My first trip overseas was to Yosemite Valley. [My friend] Brian Gross and I flew into Canada and bought a van. It was a real rattletrap. We bought this thing, fixed it up and got it to go. We drove from Calgary, Canada, all the way down along the coast to Yosemite. It was an amazing trip. We climbed at various places on the way down. Driving down from Tuolumne Meadows into the Valley was the most mind-blowing experience I’ve ever had.

On the Valley floor, we got out of the van, packed the bag and immediately walked up to Half Dome. We didn’t even stop for five minutes in the Valley. The next day we were climbing on Half Dome. We were moving fast, Brian and I. We got to two pitches below a traverse—I forget the names of these things … Big Sandy? We were sitting on it, looking out over the Valley. It was one o’clock in the afternoon and we said, “Should we finish this thing today?” I looked at Brian and he looked at me and said, “This is such a nice place. Let’s stop. Look at this. This is amazing.”

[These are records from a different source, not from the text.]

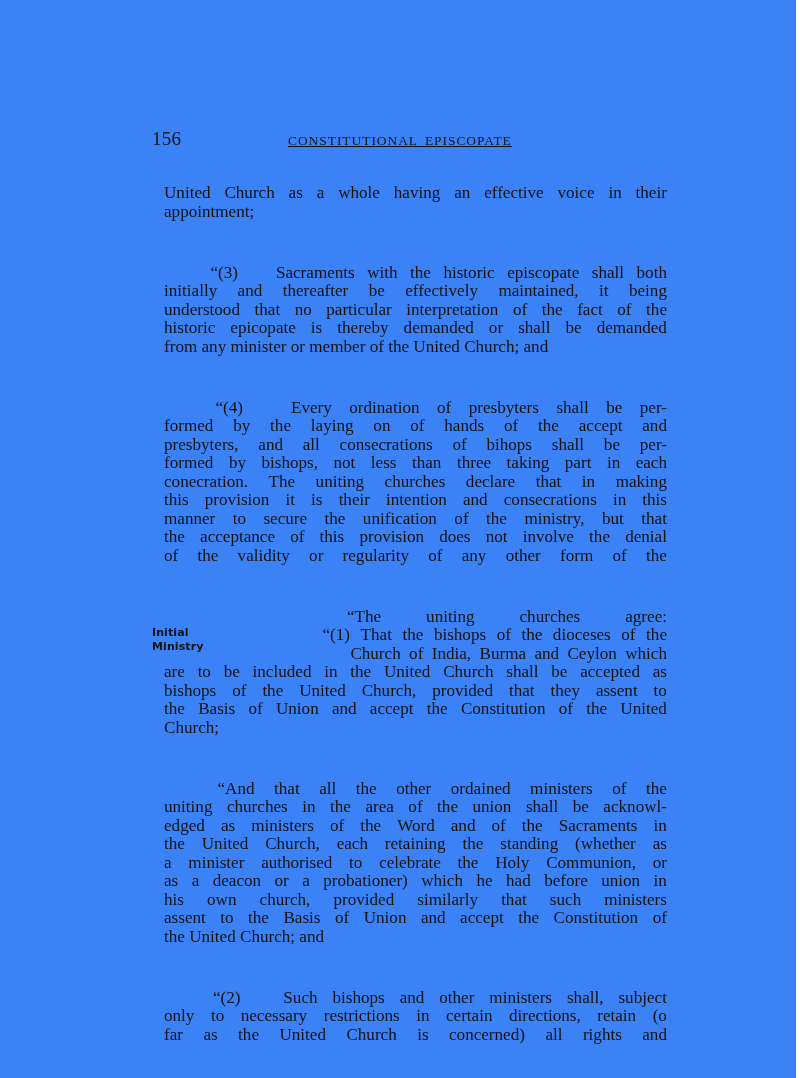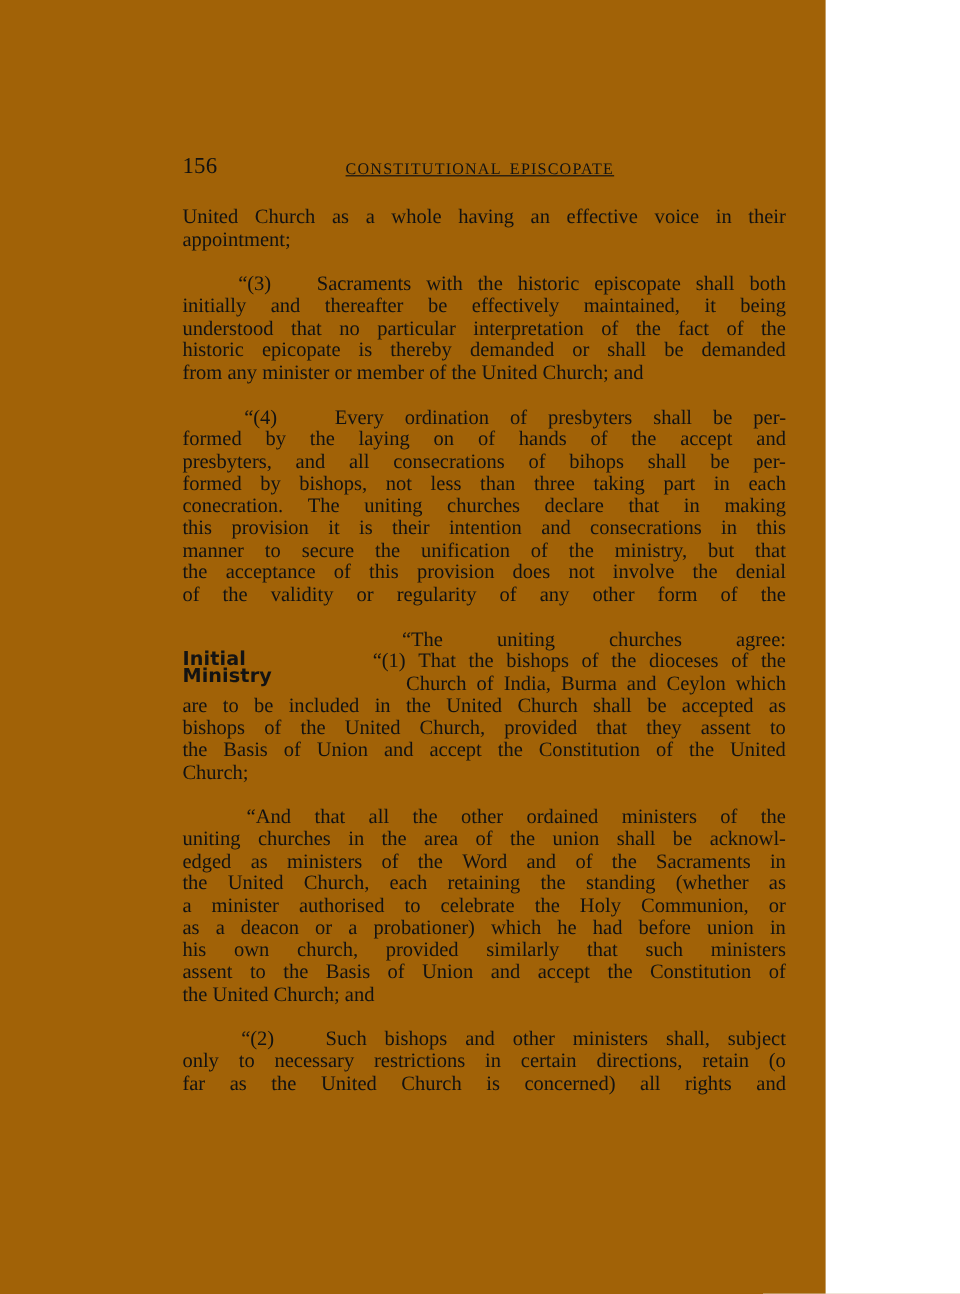"156" .page { background: #a16207 -> #3b82f6; padding-left: none -> 40px; width: 688px -> 756px }
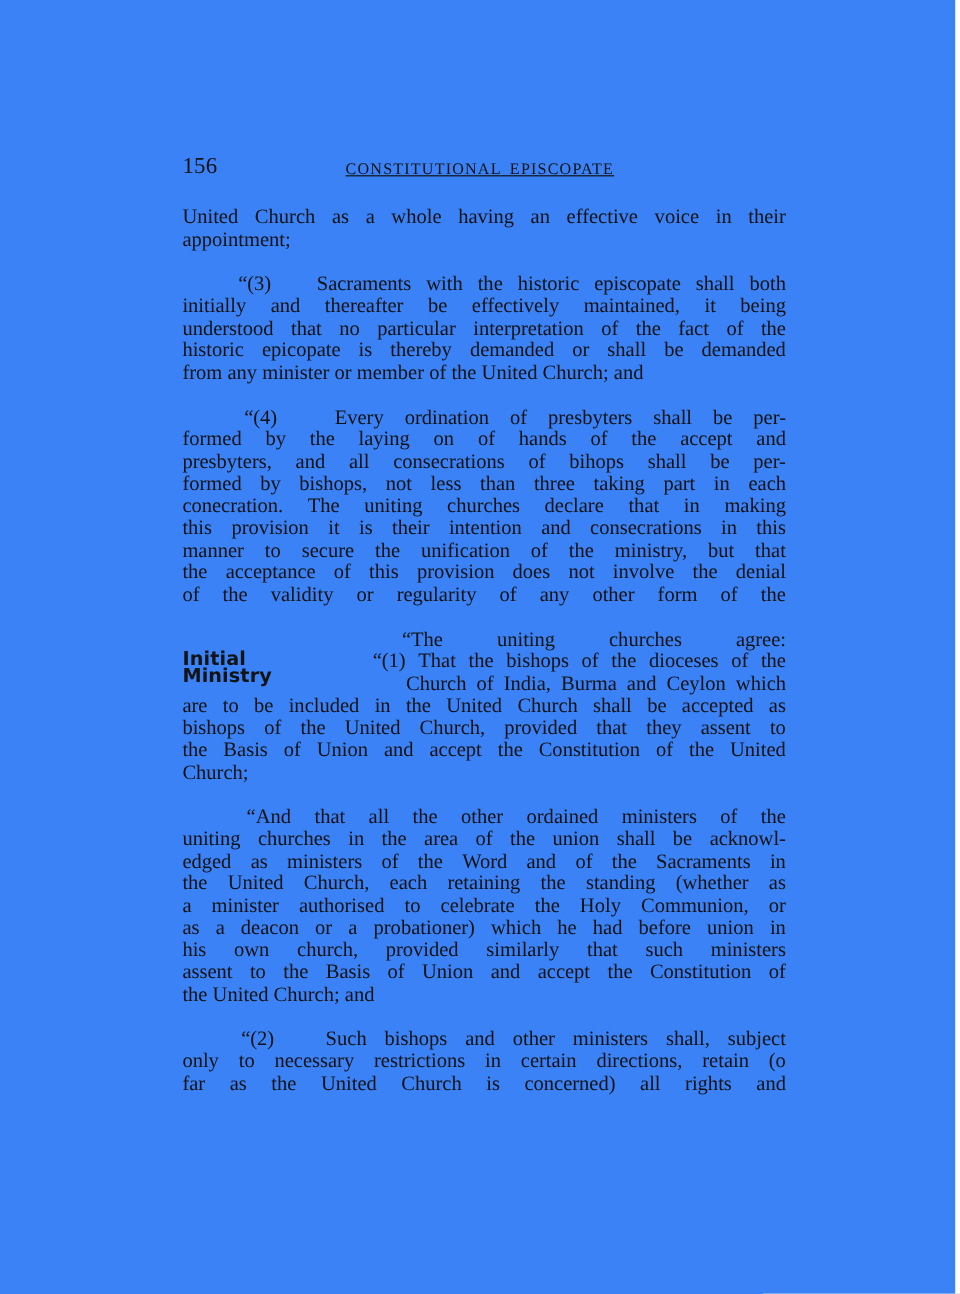"United" .para { margin: 0 -> 12px }
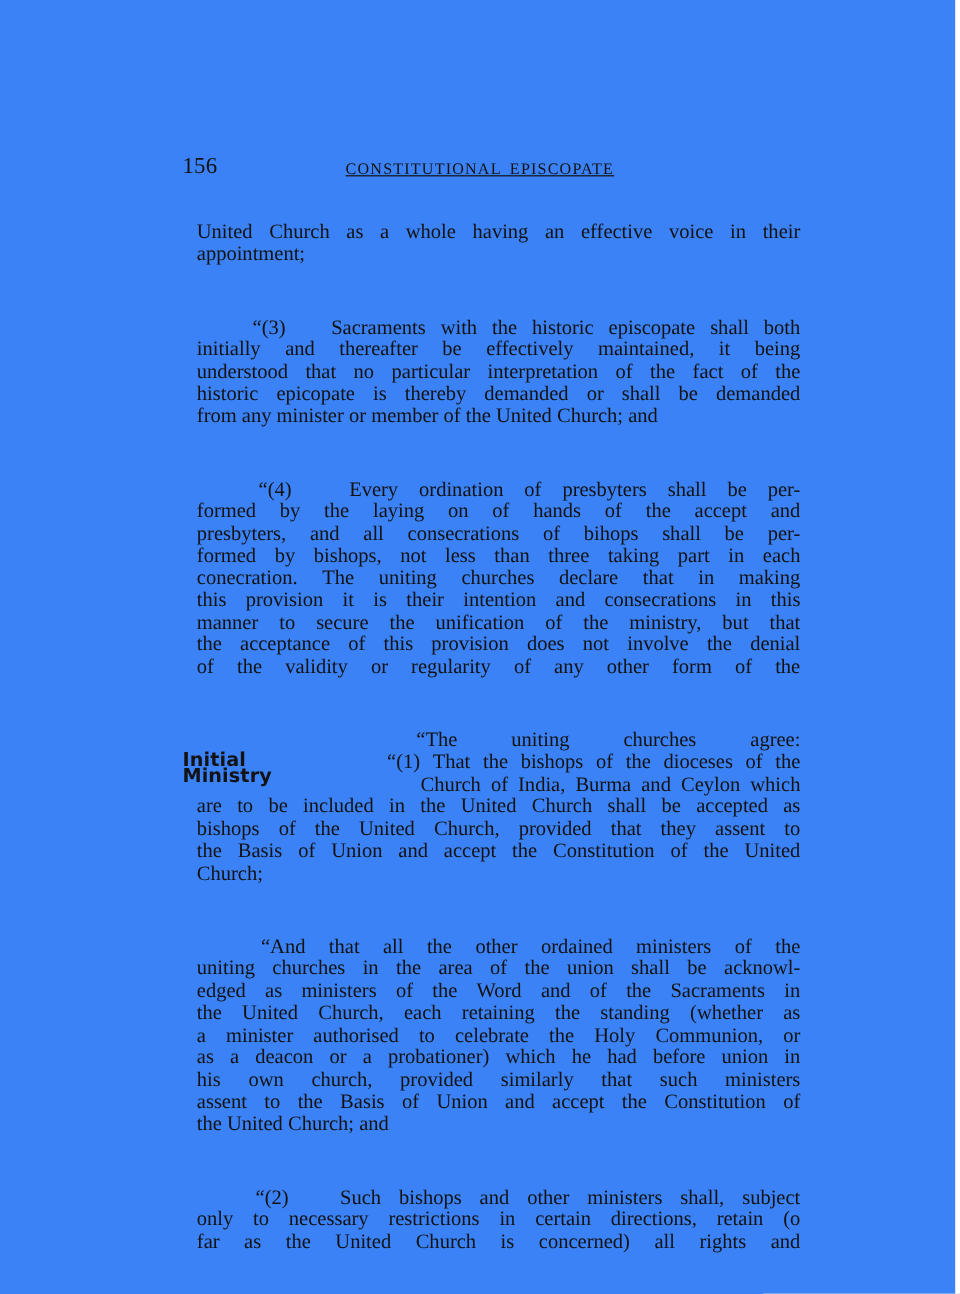"Initial" .sidenote { font-size: 16px -> 11px }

We sat there for the rest of the day, just looking out over the Valley. It still burns in my memory, sitting there on that ledge until the sun set. That climb may not have been the hardest thing I’ve ever done, it may not have been the easiest thing I’ve ever done, but it was an amazing experience.

By the time we got to the top, we’d run out of food. But Brian says to me, “We can’t go down; it’s just so amazing.” No food, no water, but we stayed there another night. After we walked down the following day, we sat in the Valley and then looked at each other and said, “The Nose?” “Yes, the Nose.” The next day we were on the Nose. … That to me stands out as one of the most brilliant memories in my climbing career. That week, we redid the Nose and Half Dome.

February leads a route at Oudtshoorn in 2003. The limestone crag, known for its overhanging routes and stalactites, is about 260 miles east of Cape Town. The cliffs were first developed for climbing in the early 1990s. [Photo] Greg Child

You started climbing in apartheid South Africa. What was that like?

It’s kind of funny, I’m still kind of bitter about it in some weird way. I should get over myself. I ended up having to teach myself to climb from a book even though there was a fancy mountain club just down the road from where I lived. It was a little difficult having nobody who could actually quite literally show me the ropes. My brother and I went out there, and we played. My poor brother—I needed somebody to hold my ropes, and he was available, whether he liked it or not.

He ended up holding my ropes for a lot of those early years because there was just nobody else. We did find some people who did teach me. There was this guy, Errol Flint, who did teach me. We were all the same color so that kind of helped, and all that stuff, and he did know a bit. But I quickly outgrew that very basic level that people of my color were climbing at. I wanted to go up to the next level. My brother was reluctant, though, and you can’t blame the guy. He was just terrified a lot of the time.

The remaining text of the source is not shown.